Las diferencias y las críticas son posibles en el seno del campo popular y su ausencia o debilidad orgánica constituyen un déficit a superar en el camino de robustecimiento político y cultural del pueblo argentino. Sin embargo, plantear disputas de poder al interior del campo popular y ante un curso que consideran desfavorable avanzar a desplegarlas aliándose a sus enemigos históricos habla del aventurerismo y del individualismo de un grupo de dirigentes que conduce a un sector de trabajadores y de luchadores a una confrontación absurda con el proyecto político que más ha hecho por derechos de los trabajadores desde el primer peronismo.

En un proceso democrático como el que vivimos, ningún actor político, empresarial o sindical puede arrogarse el derecho de poner en riesgo la paz social del país anteponiendo reclamos sectoriales por sobre el interés y el bienestar colectivo.

Ante las también polémicas declaraciones del Secretario General de la UEJN a nivel Nacional -Julio Piumato- y su reiterada adhesión a la línea política actual del Sr.
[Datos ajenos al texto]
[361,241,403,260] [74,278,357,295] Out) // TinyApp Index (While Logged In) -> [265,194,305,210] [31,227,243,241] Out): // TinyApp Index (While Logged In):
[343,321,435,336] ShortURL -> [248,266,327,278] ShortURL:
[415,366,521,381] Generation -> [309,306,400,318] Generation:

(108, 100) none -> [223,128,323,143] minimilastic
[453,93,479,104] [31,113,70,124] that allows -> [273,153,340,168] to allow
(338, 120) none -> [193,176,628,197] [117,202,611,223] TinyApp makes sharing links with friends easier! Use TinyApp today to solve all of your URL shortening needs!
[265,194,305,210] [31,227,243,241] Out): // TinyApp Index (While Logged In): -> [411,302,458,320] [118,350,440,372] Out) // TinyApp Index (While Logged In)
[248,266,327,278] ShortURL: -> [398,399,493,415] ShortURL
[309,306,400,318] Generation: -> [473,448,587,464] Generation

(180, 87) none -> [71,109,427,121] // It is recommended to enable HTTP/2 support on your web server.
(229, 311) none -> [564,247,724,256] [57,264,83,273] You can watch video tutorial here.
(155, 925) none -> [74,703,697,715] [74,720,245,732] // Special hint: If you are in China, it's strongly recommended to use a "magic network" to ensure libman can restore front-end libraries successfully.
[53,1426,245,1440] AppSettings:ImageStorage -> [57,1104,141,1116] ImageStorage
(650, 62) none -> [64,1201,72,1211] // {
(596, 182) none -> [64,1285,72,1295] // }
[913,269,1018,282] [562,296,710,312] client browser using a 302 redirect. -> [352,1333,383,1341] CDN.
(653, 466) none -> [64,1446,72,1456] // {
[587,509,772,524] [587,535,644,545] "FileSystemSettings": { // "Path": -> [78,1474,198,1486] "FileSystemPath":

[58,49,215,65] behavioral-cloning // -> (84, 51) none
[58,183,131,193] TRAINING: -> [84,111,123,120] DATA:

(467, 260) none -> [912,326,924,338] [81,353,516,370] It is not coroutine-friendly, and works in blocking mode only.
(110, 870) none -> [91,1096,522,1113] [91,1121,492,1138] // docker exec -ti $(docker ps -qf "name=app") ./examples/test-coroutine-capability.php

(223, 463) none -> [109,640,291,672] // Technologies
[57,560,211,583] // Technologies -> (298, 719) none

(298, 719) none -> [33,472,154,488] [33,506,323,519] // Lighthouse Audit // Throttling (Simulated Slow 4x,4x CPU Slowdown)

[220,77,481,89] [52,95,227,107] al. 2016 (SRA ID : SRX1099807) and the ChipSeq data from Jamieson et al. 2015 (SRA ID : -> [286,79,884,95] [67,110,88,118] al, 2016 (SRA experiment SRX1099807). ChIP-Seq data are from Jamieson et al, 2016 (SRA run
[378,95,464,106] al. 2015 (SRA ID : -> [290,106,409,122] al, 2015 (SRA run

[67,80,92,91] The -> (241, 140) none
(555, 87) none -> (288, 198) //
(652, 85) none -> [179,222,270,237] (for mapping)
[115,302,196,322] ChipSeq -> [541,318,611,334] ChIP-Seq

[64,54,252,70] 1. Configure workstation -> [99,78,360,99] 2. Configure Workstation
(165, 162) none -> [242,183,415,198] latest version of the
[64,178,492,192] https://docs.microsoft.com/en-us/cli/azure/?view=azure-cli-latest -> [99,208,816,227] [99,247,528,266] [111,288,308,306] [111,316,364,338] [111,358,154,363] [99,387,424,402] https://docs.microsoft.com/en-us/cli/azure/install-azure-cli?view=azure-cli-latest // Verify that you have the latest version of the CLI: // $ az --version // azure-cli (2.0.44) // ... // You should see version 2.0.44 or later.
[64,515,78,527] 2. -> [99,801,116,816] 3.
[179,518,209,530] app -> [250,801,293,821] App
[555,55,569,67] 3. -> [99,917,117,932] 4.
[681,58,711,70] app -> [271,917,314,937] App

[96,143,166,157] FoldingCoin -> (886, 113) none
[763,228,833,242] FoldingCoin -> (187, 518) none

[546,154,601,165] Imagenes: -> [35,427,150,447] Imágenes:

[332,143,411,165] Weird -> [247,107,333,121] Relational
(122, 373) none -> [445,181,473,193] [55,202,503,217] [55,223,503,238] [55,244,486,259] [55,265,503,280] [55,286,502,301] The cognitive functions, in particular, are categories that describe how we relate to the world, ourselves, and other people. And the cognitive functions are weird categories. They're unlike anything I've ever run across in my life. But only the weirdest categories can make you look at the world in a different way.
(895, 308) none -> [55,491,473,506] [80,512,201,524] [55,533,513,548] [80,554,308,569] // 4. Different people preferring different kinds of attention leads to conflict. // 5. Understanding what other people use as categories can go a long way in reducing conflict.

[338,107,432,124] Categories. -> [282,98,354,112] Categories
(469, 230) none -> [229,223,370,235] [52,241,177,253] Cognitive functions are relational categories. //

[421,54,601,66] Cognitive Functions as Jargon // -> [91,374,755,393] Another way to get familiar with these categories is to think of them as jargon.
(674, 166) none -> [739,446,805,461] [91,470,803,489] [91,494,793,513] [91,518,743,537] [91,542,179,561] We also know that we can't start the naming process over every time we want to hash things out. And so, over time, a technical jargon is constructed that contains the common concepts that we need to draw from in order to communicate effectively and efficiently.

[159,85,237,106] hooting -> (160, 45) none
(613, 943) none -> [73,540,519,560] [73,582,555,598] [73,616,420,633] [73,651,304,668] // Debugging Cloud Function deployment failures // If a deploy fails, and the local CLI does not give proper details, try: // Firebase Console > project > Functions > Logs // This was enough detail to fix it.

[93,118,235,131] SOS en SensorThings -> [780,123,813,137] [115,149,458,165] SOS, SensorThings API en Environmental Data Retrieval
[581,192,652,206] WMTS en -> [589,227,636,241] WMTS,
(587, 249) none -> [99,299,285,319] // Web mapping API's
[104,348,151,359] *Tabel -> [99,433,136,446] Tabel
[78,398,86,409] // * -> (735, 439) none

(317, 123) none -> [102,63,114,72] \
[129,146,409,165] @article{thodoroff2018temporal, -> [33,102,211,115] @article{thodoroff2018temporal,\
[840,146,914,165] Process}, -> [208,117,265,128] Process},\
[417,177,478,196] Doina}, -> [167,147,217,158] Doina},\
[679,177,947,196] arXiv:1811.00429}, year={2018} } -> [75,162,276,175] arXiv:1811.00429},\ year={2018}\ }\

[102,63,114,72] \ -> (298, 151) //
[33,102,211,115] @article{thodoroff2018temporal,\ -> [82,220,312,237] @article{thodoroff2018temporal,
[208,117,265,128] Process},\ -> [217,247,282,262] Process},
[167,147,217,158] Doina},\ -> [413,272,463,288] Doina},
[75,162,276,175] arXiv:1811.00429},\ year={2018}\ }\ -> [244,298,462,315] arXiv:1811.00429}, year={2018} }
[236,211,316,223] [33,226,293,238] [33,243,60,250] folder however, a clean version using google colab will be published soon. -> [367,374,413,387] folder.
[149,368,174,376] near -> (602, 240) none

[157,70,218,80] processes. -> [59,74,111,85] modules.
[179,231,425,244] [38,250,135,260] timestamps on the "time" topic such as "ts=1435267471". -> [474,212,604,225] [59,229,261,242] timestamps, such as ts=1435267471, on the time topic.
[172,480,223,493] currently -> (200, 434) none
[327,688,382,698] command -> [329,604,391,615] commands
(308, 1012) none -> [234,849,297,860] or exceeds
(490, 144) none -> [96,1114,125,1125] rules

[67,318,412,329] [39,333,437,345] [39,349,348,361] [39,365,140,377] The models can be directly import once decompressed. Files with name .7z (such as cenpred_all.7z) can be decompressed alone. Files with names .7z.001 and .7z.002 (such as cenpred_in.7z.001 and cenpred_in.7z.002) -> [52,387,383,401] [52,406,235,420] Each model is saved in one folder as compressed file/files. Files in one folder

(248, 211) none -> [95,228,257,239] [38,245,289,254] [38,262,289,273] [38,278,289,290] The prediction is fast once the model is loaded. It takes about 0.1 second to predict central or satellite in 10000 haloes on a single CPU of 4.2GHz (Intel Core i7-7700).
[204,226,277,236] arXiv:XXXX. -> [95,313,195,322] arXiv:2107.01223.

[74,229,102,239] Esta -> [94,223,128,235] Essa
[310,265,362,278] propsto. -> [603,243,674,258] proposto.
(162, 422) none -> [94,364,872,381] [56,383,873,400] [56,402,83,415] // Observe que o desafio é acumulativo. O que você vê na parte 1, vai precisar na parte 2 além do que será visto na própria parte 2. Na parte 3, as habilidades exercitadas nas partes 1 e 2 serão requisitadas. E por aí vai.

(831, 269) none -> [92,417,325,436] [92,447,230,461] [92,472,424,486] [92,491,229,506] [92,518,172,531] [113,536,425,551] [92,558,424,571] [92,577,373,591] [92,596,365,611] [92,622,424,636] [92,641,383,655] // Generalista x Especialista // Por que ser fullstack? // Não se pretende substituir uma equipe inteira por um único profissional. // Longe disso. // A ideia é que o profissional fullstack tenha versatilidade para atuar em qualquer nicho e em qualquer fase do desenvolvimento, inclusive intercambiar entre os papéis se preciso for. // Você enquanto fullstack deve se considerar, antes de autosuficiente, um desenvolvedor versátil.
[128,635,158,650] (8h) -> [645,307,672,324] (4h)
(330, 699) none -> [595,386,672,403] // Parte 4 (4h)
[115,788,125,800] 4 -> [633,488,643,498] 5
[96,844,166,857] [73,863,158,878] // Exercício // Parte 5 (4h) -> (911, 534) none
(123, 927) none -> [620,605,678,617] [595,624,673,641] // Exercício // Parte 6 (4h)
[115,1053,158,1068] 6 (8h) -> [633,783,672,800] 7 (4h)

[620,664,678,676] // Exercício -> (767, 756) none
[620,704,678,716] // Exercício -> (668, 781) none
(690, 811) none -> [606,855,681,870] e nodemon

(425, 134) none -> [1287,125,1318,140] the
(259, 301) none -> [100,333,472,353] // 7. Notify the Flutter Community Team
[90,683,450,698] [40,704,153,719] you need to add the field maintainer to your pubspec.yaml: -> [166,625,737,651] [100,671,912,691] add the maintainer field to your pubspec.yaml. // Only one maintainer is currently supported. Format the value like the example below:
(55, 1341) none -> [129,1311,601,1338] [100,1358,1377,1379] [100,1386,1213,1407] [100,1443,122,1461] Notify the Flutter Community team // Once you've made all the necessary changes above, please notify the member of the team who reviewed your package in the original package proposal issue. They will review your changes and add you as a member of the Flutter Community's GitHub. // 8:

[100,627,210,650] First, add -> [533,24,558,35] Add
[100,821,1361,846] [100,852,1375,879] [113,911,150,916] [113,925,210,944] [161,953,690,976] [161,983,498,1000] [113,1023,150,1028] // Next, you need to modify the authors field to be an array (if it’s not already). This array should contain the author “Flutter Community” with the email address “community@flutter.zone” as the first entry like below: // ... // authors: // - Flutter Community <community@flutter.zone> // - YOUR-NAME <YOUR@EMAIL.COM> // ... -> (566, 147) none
Hugo Moyano, las lamentamos profundamente y expresamos nuestra sorpresa y nuestra indignación porque son contradictorias con su historia de lucha contra el neoliberalismo de los noventa y con las posiciones que ha expresado durante los últimos ocho años tanto al interior de nuestra organización gremial, como en sus habituales exposiciones mediáticas. Este cambio triste y lamentable, basado en una lectura política errada, en una voluntad de disputa ideologista y megalómana y en el sostenimiento de acciones claramente dirigidas a mellar el proceso popular abierto en el 2003, nos obliga a hacer pública nuestras diferencias y transparentar a nuestros representados las diferencias políticas claras y tajantes que tenemos con estas actitudes camaleónicas.

Finalmente, estamos convencidos del papel protagónico que los trabajadores tenemos y debemos seguir teniendo en el actual proceso de transformaciones que vive nuestro país. Siempre exigiendo la mayor responsabilidad de nuestros dirigentes a la hora de conducir los destinos de nuestras organizaciones gremiales en un contexto de grave crisis económica mundial y de la presencia de resabios golpistas que aun sobreviven en nuestro continente".